** TO DO **
Reproduce the entries exactly, but keep the pictures out of the copy.

──────

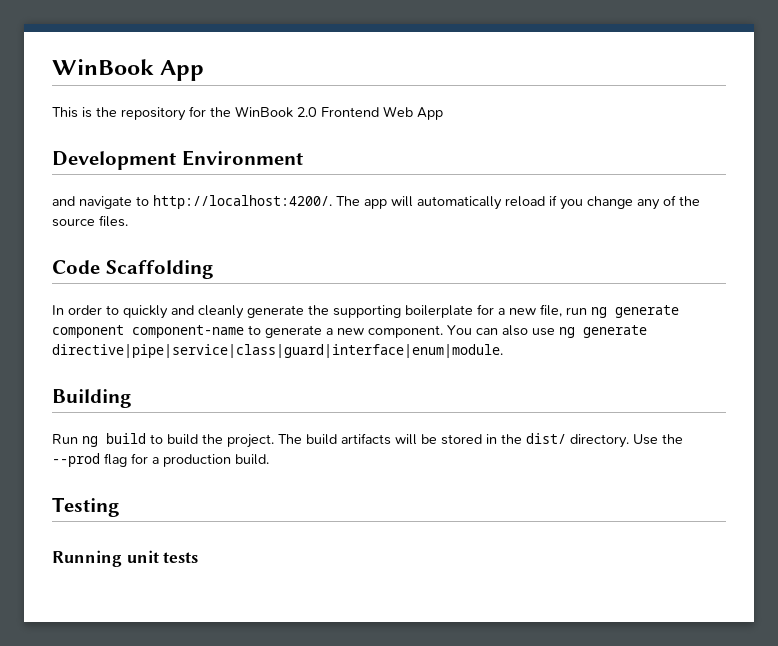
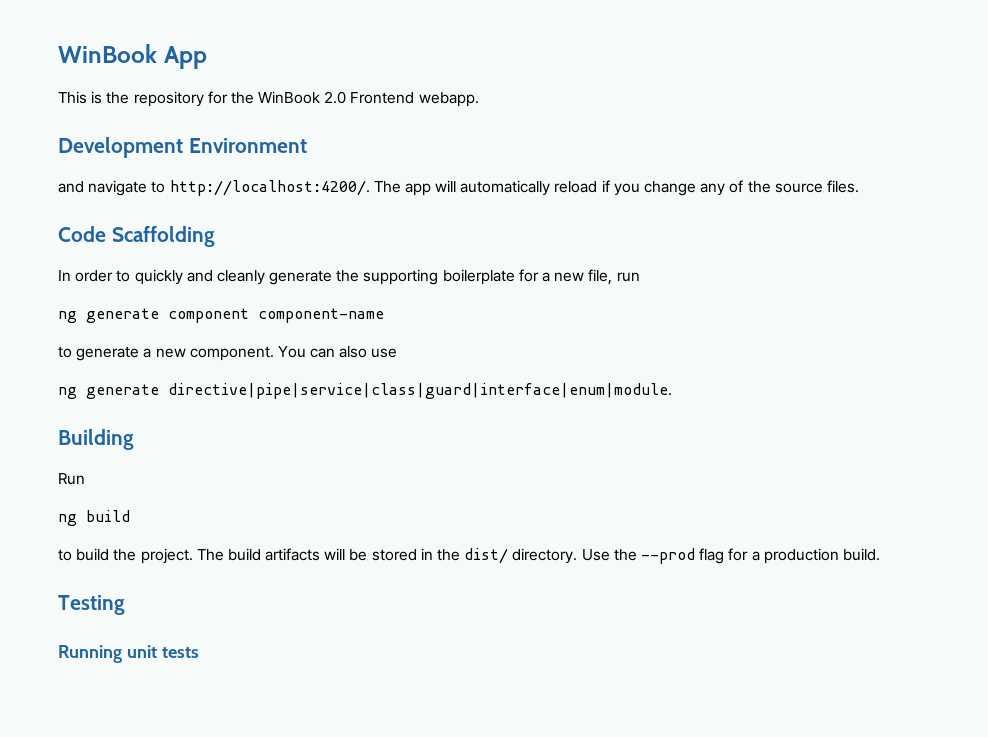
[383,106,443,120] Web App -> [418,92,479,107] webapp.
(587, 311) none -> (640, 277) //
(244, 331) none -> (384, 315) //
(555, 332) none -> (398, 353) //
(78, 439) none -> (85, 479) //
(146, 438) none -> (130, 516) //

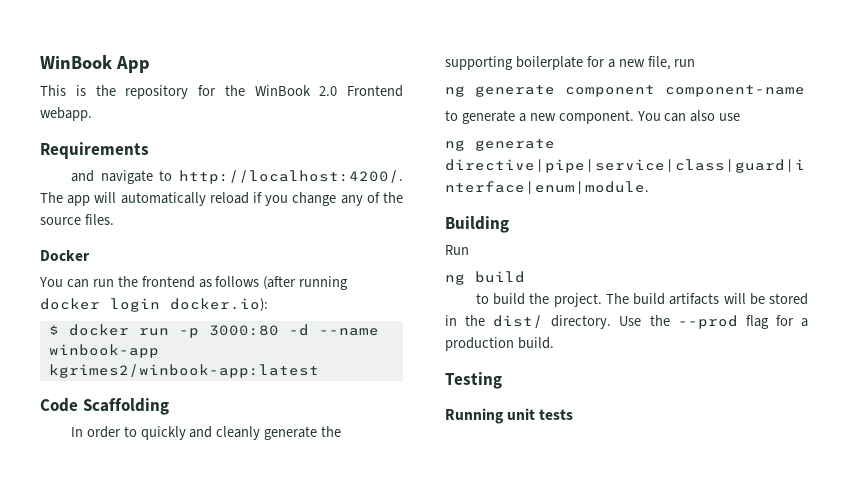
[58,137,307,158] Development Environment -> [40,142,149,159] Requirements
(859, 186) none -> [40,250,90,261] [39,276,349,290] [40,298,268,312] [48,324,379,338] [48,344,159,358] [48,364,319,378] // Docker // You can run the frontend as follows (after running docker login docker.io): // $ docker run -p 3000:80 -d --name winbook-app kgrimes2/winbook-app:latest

──────

** WORKED SOLUTION **
[383,106,443,120] Web App -> [418,92,479,107] webapp.
(587, 311) none -> (640, 277) //
(244, 331) none -> (384, 315) //
(555, 332) none -> (398, 353) //
(78, 439) none -> (85, 479) //
(146, 438) none -> (130, 516) //

[58,137,307,158] Development Environment -> [40,142,149,159] Requirements
(859, 186) none -> [40,250,90,261] [39,276,349,290] [40,298,268,312] [48,324,379,338] [48,344,159,358] [48,364,319,378] // Docker // You can run the frontend as follows (after running docker login docker.io): // $ docker run -p 3000:80 -d --name winbook-app kgrimes2/winbook-app:latest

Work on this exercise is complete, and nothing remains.